Hey I had one of those things from back in 2005 but haven't used it since 2006. Now I know what to do with it


----------



## doggieshop (Jul 15, 2008)

Very cool. I hung spiders from mine a couple years ago and it worked great. I also killed the noise...LOL Phyllis


----------



## Spooky1 (Aug 25, 2008)

Great idea. I wonder if there's a way to tone down the sound. These Gemmy type props are always too load for my taste.


----------



## halloween71 (Aug 9, 2007)

Devils Chariot said:


> I like your mod to the fcg, but I agree with Bone Dancer, that sound effect is too much! It should be very cool to see this halloween!
> 
> Dont steal my idea Sharpie!
> 
> I am going to cast these in amber resin and have flicker leds in them and run em off the fcg rig i got in the secret reaper exchange, floating over an altar.


Very cool idea and very nice sr gift.
How would you get rid of the sound? I had thought about spiders and papermache small pumpkins to bad I gave my other 2 ghost away.


----------



## Dark Angel 27 (Sep 11, 2008)

interesting....but i wonder if the rig could be put in a dark place and then have it triggered by a motion senser to go off immediately...wouldn't that help with the scare effect? i know having that go off would scare the hell out of me!


----------



## hpropman (Jul 27, 2008)

halloween71 said:


> Very cool idea and very nice sr gift.
> How would you get rid of the sound? I had thought about spiders and papermache small pumpkins to bad I gave my other 2 ghost away.

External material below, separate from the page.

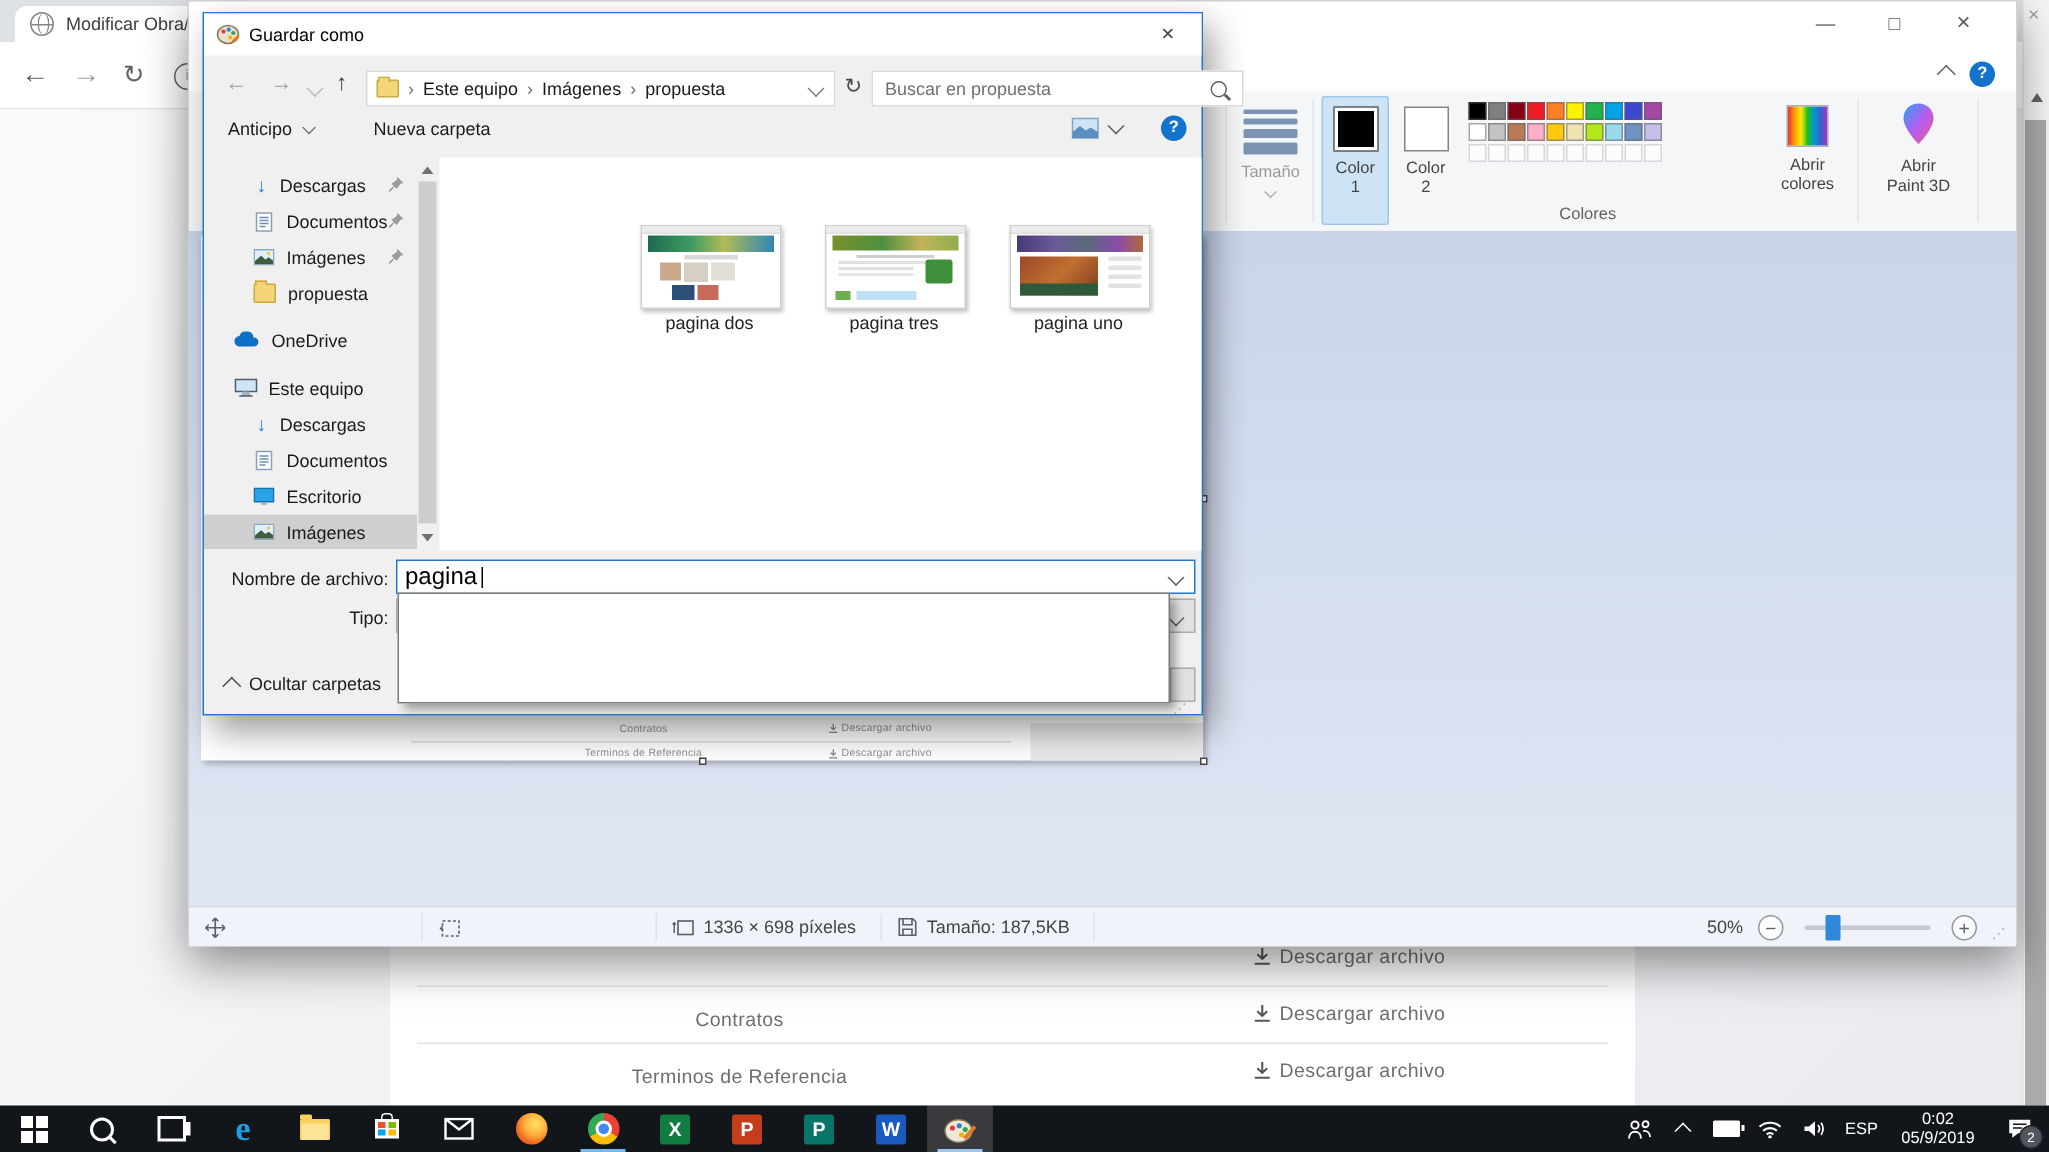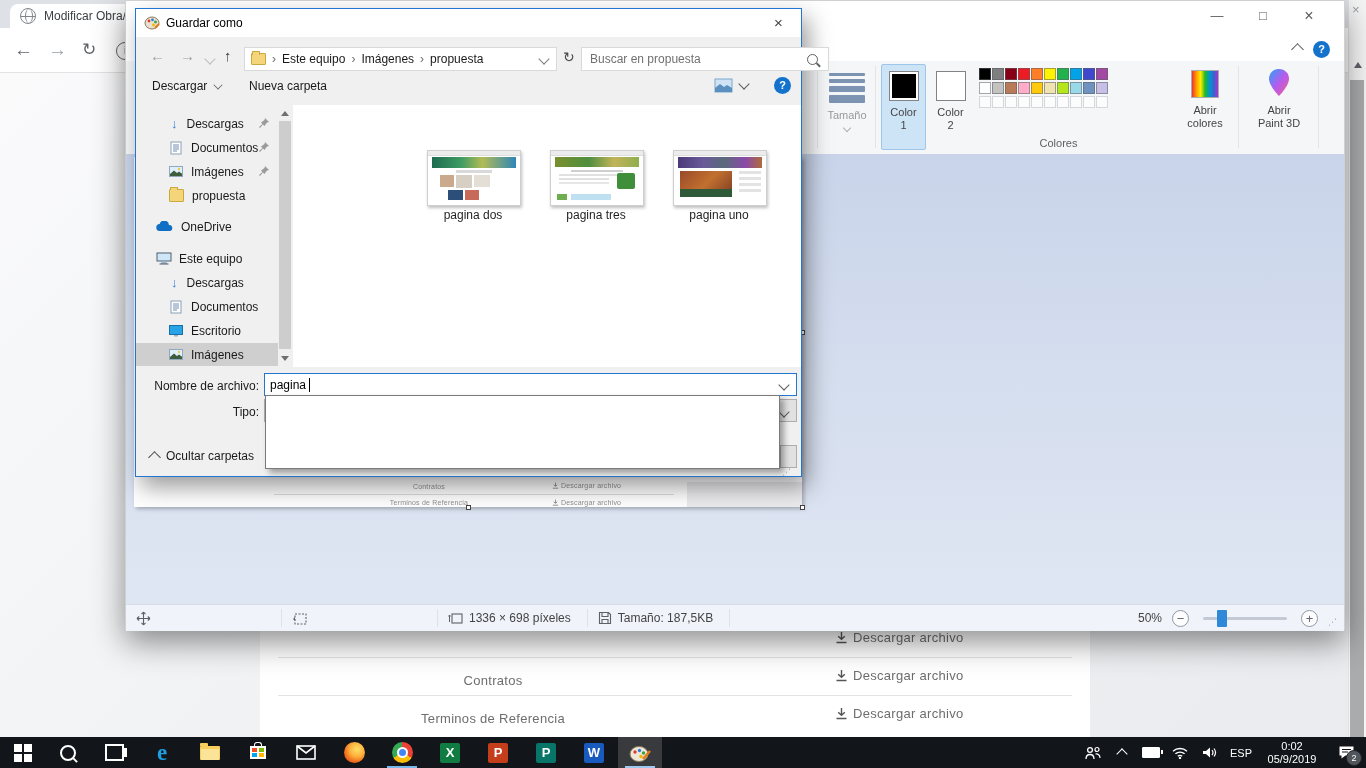"Descargar" span.tool-text { text: Descargar -> Anticipo }
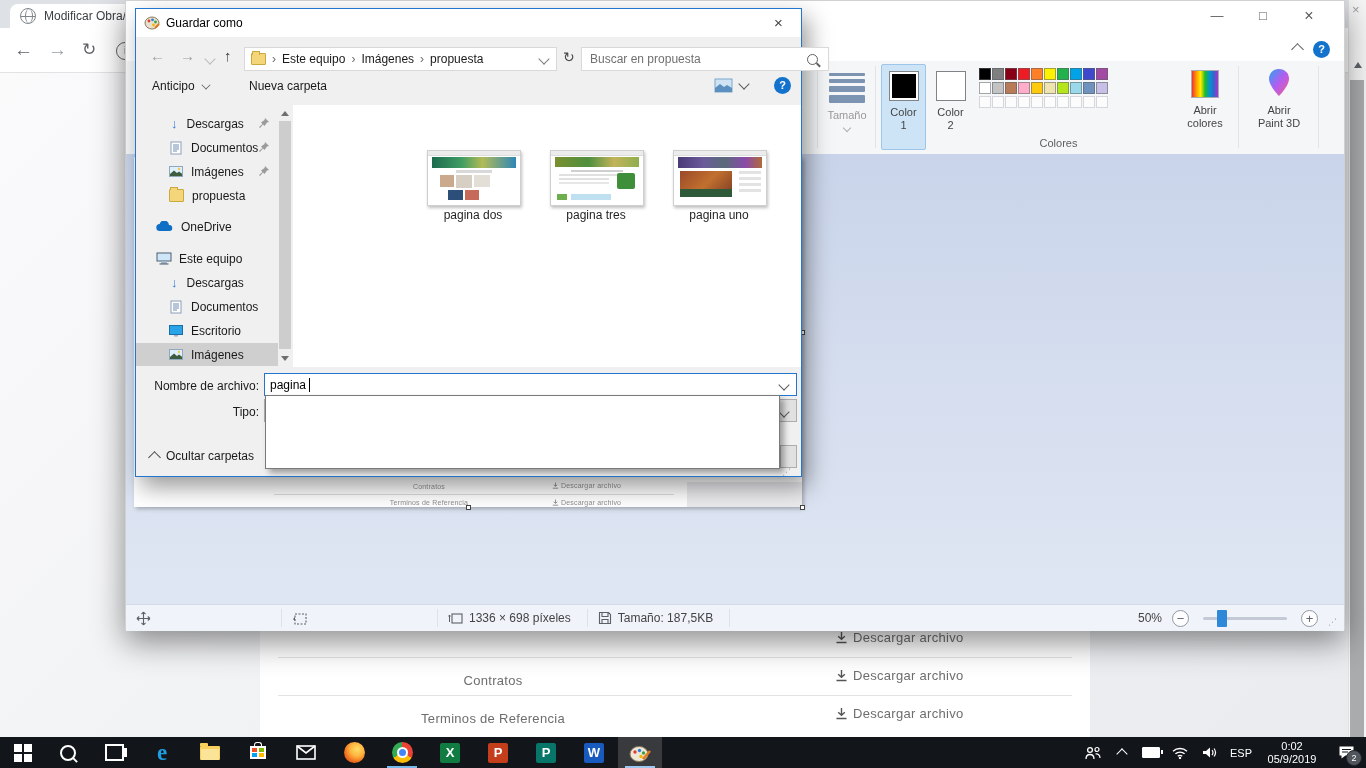"pagina" .fn-text { font-size: 12px -> 16px }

Just clip one of the speaker wires to silence it. If the prop stops working after you clip the speaker do not panic you will just need to replace the speaker with a 10 ohm resistor. It will probably work fine after cutting the speaker wire. The resistor will only be needed if the prop stops working after you cut the wire but I doubt you will need it. Then you can use an MP3 player and some computer speakers to add any sound you like.


----------



## Scary Godmother (Oct 13, 2007)

Great idea! I have three of these gemmy props, but mine make more of a ghost noise, not quite as obnoxious. When using it outside at night, the loudness was not nearly as bad. I usually put clear tape over the speakers of things that are too loud. A word of warning though, to anyone who is going to hook up something different to them. They can only handle light weight stuff. I put a small plastic gitd skull on one of mine, really did not seem that much heavier than the head that it came with, I used the same hands, and changed out the cloth for gitd treated cheesecloth. The weight of the skull screwed up the whole thing, it no longer went up and down properly, sometimes the strings did not go up all the way. Got to keep it light! I had to go back to the original head with a new rig. Here is a short video of mine last year:

halloween08 :: Our Version of the Flying Crank Ghost video by ScaryGodmother_2007 - [email protected]@[email protected]@http://vid243.photobucket.com/player.swf?file=http://vid243.photobucket.com/albums/ff275/ScaryGodmother_2007/halloween08/[email protected]@[email protected]@[email protected]@[email protected]@[email protected]@[email protected]@ff275/ScaryGodmother_2007/halloween08/100_0137


----------



## Ghostess (Aug 21, 2005)

Great idea for those ghosts... I have one of those somewhere, I may have to stea-- errr... "borrow" that idea!


----------



## Jaybo (Mar 2, 2009)

I also have one of these. Anyone know how to hack it so that it runs continuously? Without the sound of course!


----------



## hpropman (Jul 27, 2008)

Jaybo, 

I can't see the picture at work they have them blocked but I will look when I get home. I am sure that we can figure it out.


----------



## hpropman (Jul 27, 2008)

I would have to see the inside to be sure but you are prob going to have to replace the control board like what I did with my $20 prop challenge (I want candy)


----------



## RandalB (Jun 8, 2009)

hpropman said:


> Just clip one of the speaker wires to silence it. If the prop stops working after you clip the speaker do not panic you will just need to replace the speaker with a 10 ohm resistor. It will probably work fine after cutting the speaker wire. The resistor will only be needed if the prop stops working after you cut the wire but I doubt you will need it. Then you can use an MP3 player and some computer speakers to add any sound you like.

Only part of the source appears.